Why Is the Body’s Circadian System So Vulnerable to Alcohol Toxicity?

One logical explanation for the sensitivity of the circadian system to alcohol suggests that alcohol specifically targets one or more of the genes that regulate circadian functions. Using different experimental designs, researchers have demonstrated that alcohol exposure significantly alters the expression of several core clock genes. For example, in chronic alcohol-drinking rats, circadian expression of Per1 and Per2 is significantly disrupted in the hypothalamus (Chen et al. 2006). Likewise, prenatal alcohol exposure alters circadian expression of Per1 and Per2 genes in the hypothalamus and in tissues in other parts of the body in rats and mice (Arjona et al. 2006; Chen et al. 2004; Ko and Takahashi 2006). In addition, neonatal alcohol exposure reduces Cry1 expression in a brain region called the suprachiasmatic nucleus and advances the phase of the Per2 rhythm in the cerebellum and liver (Farnell et al. 2008). In human studies, the expression of clock genes (PER, CRY, and BMAL1) is reduced in white blood cells of male alcoholic patients (i.e., after chronic alcohol exposure) (Huang et al. 2010), whereas alcohol drinking in healthy males (i.e., acute exposure) increases BMAL1 expression in these cells (Ando et al. 2010). Finally, variations of the PER2 gene in which individual DNA building blocks are altered (i.e., single nucleotide polymorphisms [SNPs]) are associated with increased alcohol consumptions in male patients (Spanagel 2005a) and adolescent boys (Comasco et al. 2010). These observations suggest that clock genes are targets through which alcohol may alter circadian functions. However, in-depth molecular studies are necessary to elucidate the potential mechanisms by which alcohol directly or indirectly affects clock gene expression and cellular functions.

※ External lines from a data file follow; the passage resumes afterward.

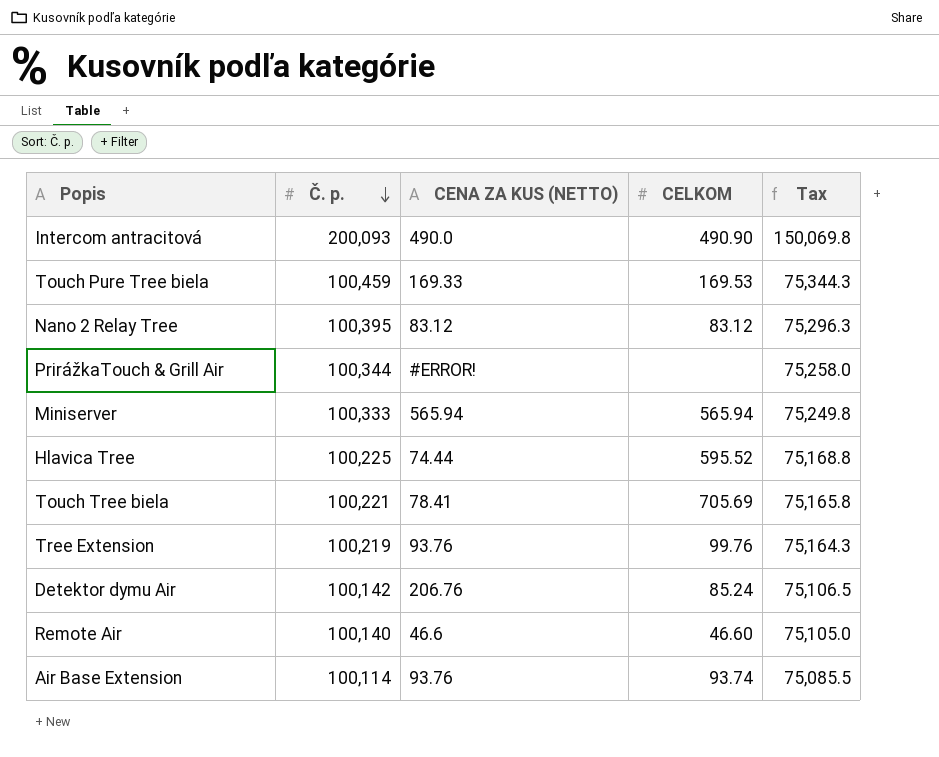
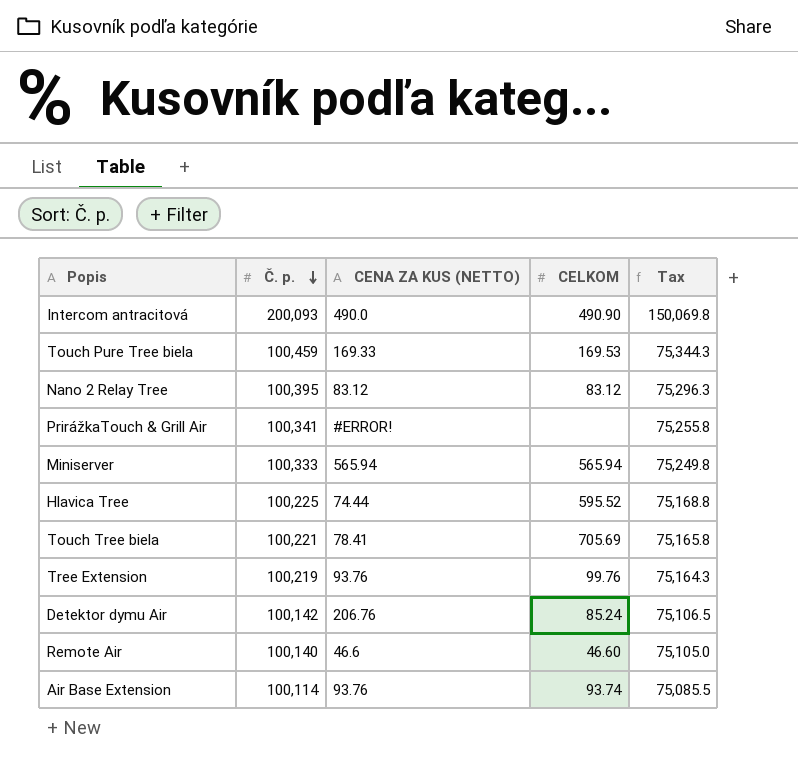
PrirážkaTouch & Grill Air | Č. p.: 100,344 -> 100,341
PrirážkaTouch & Grill Air | Tax: 75,258.0 -> 75,255.8

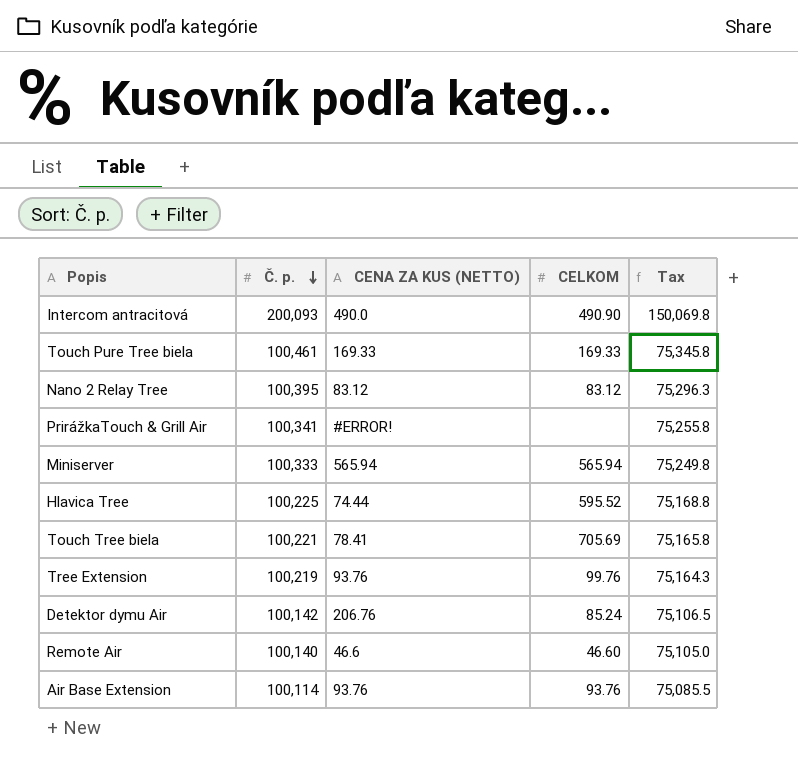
Touch Pure Tree biela | Č. p.: 100,459 -> 100,461
Touch Pure Tree biela | CELKOM: 169.53 -> 169.33
Touch Pure Tree biela | Tax: 75,344.3 -> 75,345.8
Air Base Extension | CELKOM: 93.74 -> 93.76

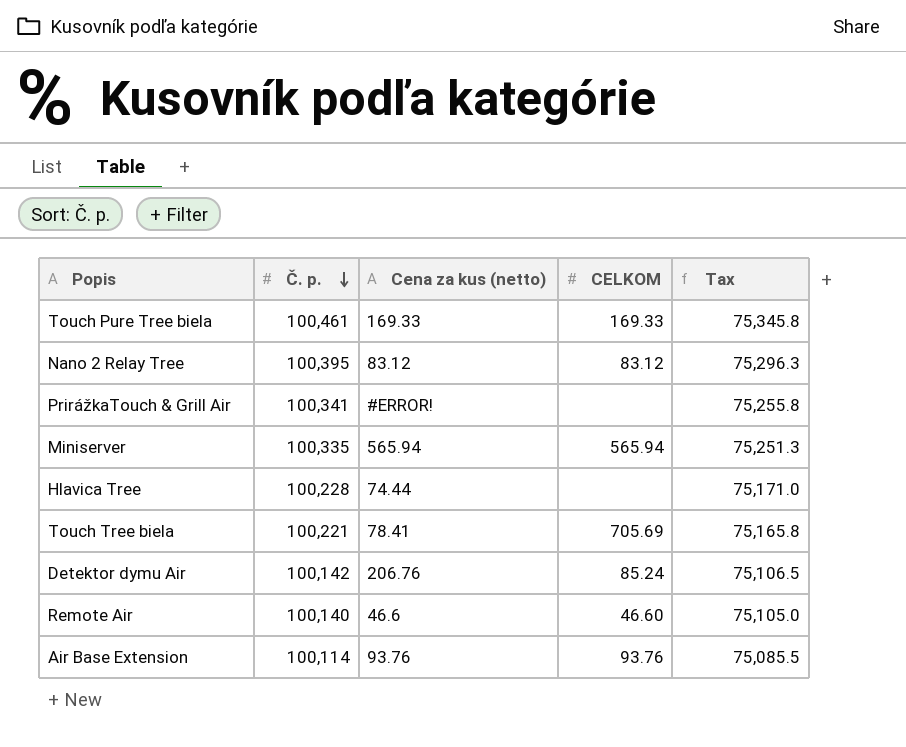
column name: CENA ZA KUS (NETTO) -> Cena za kus (netto)
row Intercom antracitová: 200,093 | 490.0 | 490.90 | 150,069.8 -> none
row Tree Extension: 100,219 | 93.76 | 99.76 | 75,164.3 -> none
Miniserver | Č. p.: 100,333 -> 100,335
Miniserver | Tax: 75,249.8 -> 75,251.3
Hlavica Tree | Č. p.: 100,225 -> 100,228
Hlavica Tree | CELKOM: 595.52 -> none
Hlavica Tree | Tax: 75,168.8 -> 75,171.0

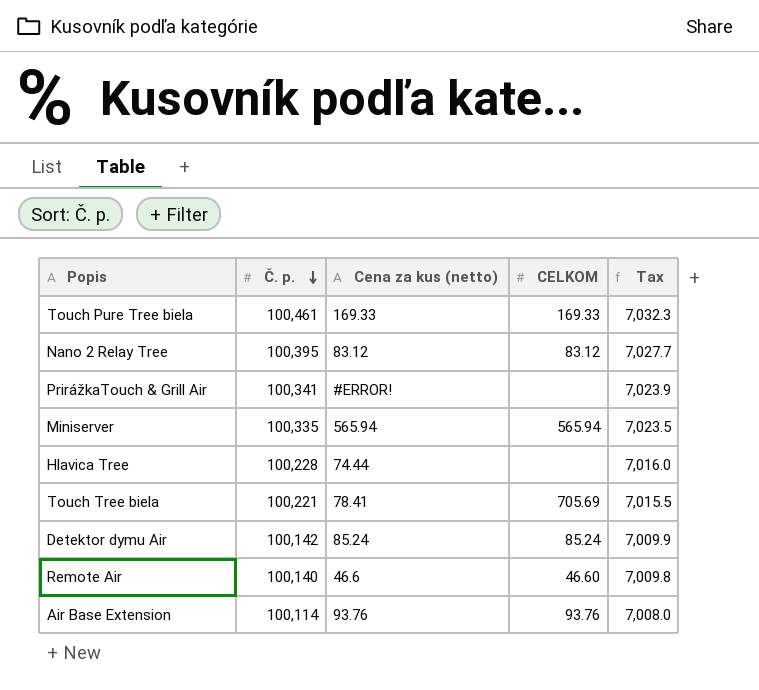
column Tax | formula: [Č. p.] * 0.75 -> [Č. p.] * 0.07
Detektor dymu Air | Cena za kus (netto): 206.76 -> 85.24

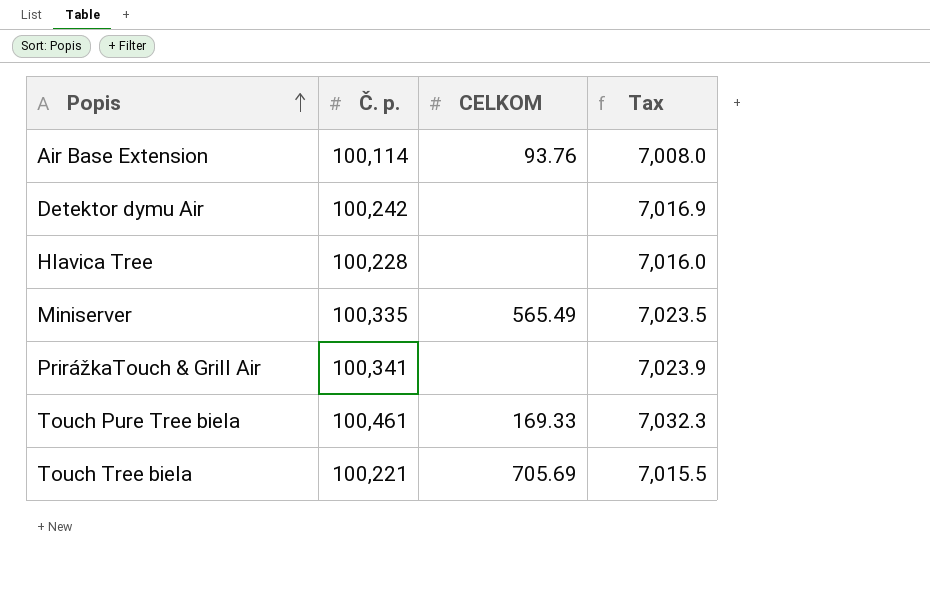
row order: Č. p. descending -> Popis ascending
column Cena za kus (netto) | position: 3 -> none
row Nano 2 Relay Tree: 100,395 | 83.12 | 83.12 | 7,027.7 -> none
row Remote Air: 100,140 | 46.6 | 46.60 | 7,009.8 -> none
Detektor dymu Air | Č. p.: 100,142 -> 100,242
Detektor dymu Air | CELKOM: 85.24 -> none
Detektor dymu Air | Tax: 7,009.9 -> 7,016.9
Miniserver | CELKOM: 565.94 -> 565.49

Circadian Systems, the Stress Response, and Alcohol Consumption

The Stress Response System

The circadian system also may be involved in regulating alcohol-drinking behavior by interacting with a hormone system called the hypothalamic–pituitary–adrenal (HPA) axis, which plays a central role in the body’s stress response as well as in reward mechanisms. Stress increases the production of a hormone called corticotrophin-releasing hormone (CRH) in certain cells in a region known as the paraventricular nucleus (PVN) in the hypothalamus. The CRH then is secreted into the blood vessels leading to the pituitary gland, where it interacts with a specific molecule, the CRH receptor1 (CRHR1), on specific cells in the anterior pituitary. In response, these cells begin the synthesis and release of adrenocorticotropic hormone (ACTH) into the circulation. ACTH, in turn, stimulates the release of glucocorticoids (i.e., corticosterone in rats and cortisol in humans) from the outer layer (i.e., cortex) of the adrenal glands that are located on top of the kidneys. The glucocorticoids then act on numerous tissues throughout the organism to coordinate the body’s stress response. However, the CRH/CRHR1 system is found not only in the hypothalamus but also in other areas of the brain and helps mediate the actions of the brain’s central stress response systems.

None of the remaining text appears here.